I was against the Singularity before I found out what it was. I still believe technology has done much more harm for our species than good (I don't think this point is really up for debate. Just ask a biologist whether technology has advanced or hindered our evolution, health, and happiness. For those last two you'd have to turn to an anthropologist, and from what I've read it looks as though we are just starting to catch up, lifespan-wise, to "primitive" peoples. Indian chiefs and warriors in the 1800s and 1900s--famous Native Americans for whom we have birth and death dates--lived into their eighties and nineties while, according to Ray Kurzweil at least, the civilized European-Americans were benefiting form the aid of period technology and dying at 45. The Kwaaymii Indians of the Laguna Mountains, in our own back yard, considered "old" to be in their eighties, and some lived into their hundreds--according to their last living member at least. As for the happiness question, no one can tell us for sure. Surely primitive cultures had a higher infant death rate [which actually would help control the population and contribute to evolution] and they probably had to labor for long hours for survival purposes. But who today can say they don't spend their lives working? More important for me is that universally, aboriginal people had such a deep, incomprehensible connection with the earth, almost like they were part of a giant organism or something. Many Native Americans called it "the Great Mystery.") But now that I know the Singularity's all about becoming extremely intelligent, I can't really argue against that. Intelligence is good, although I disagree with all the other implications of the Singularity, like living in a virtual reality, being at the mercy of nanobots (which might be controlled by a government--too much power if you ask me), and devaluing death. The way we got to our current level of intelligence is that it just happened. Different parts of our brains control different functions, like sight, euphoria, curiosity, etc. How can the scientists and machines creatively invent new functions? I'm also curious how something so positive could spring from several thousand years of civilization and technology--something so negative.

Friday, February 4, 2011

Consciousness

I'm beginning to think that, once again, technology promises us what we already have. I used to be opposed to the Singularity because nature is so much better than better living through chemistry. However, apparently one of the predictions Kurzweil makes is that technology will infinitely expand our minds, bringing us beyond our current level of intelligence, and wake up the "dumb" universe, giving everything intelligence and consciousness.
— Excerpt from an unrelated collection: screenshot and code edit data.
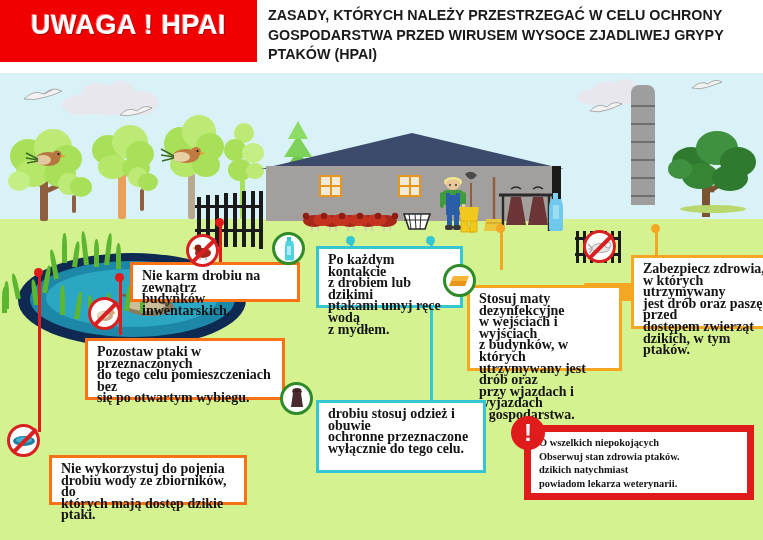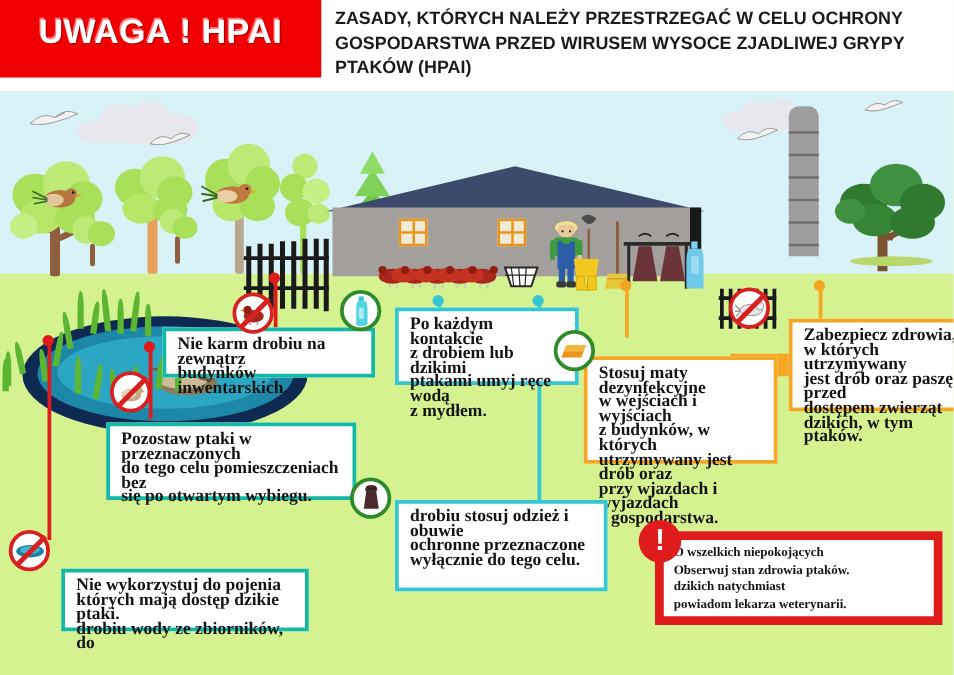--- a/index.html
+++ b/index.html
@@ -86,7 +86,7 @@
     font-family:"Liberation Serif",serif;font-weight:bold;color:#141414;}
   .tbox .inner{padding:5px 7px 5px 9px;}
   .tbox p{margin:0;}
-  .red-b{border:3px solid #14b8a6;}
+  .red-b{border:3px solid #f97316;}
   .cyan-b{border:3px solid #35c6d4;}
   .orange-b{border:3px solid #f5a623;}
   .bigred-b{border:7px solid #e01b1b;}

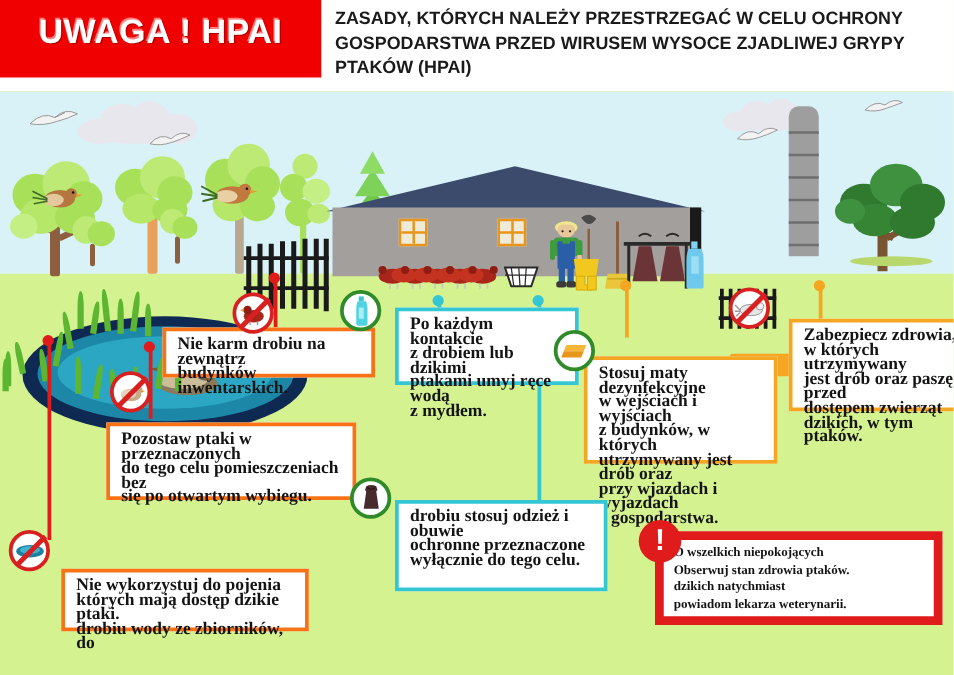--- a/index.html
+++ b/index.html
@@ -535,8 +535,8 @@
   <div class="tbox red-b t11" style="left:22px;top:455px;width:198px;height:50px;">
     <div class="inner">
       <p>Nie wykorzystuj do pojenia</p>
+      <p>drobiu wody ze zbiorników, do</p>
       <p>których mają dostęp dzikie ptaki.</p>
-      <p>drobiu wody ze zbiorników, do</p>
     </div>
   </div>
There's nothing to object to there. More intelligence is not a bad thing; no good can come from staying in the dark intentionally. There are no unsolvable problems, only lower levels of intelligence. Intelligence is great. But I think this all may be already accessible. The Lucid Dreamer goes on an on about how problems and situations that dumbfounded people in their daily lives were easy to solve in the dream world. Astral projectionists and lucid dreamers, as well as people who are skilled at meditating, speak of a "third eye" which actually corresponds to the pineal gland in the brain, and of going beyond their physical bodies to explore the mysteries of the universe and other dimensions, unimaginable in this realm.

Modern-day "shamans" and proponents of the drug DMT say that by using DMT, which also occurs naturally in our metabolic system, you can tap into nature's consciousness. If the universe has a consciousness and we're all a part of it, that's pretty cool. If we can access naturally these greater intelligences, the negative side of the Singularity doesn't seem worth it.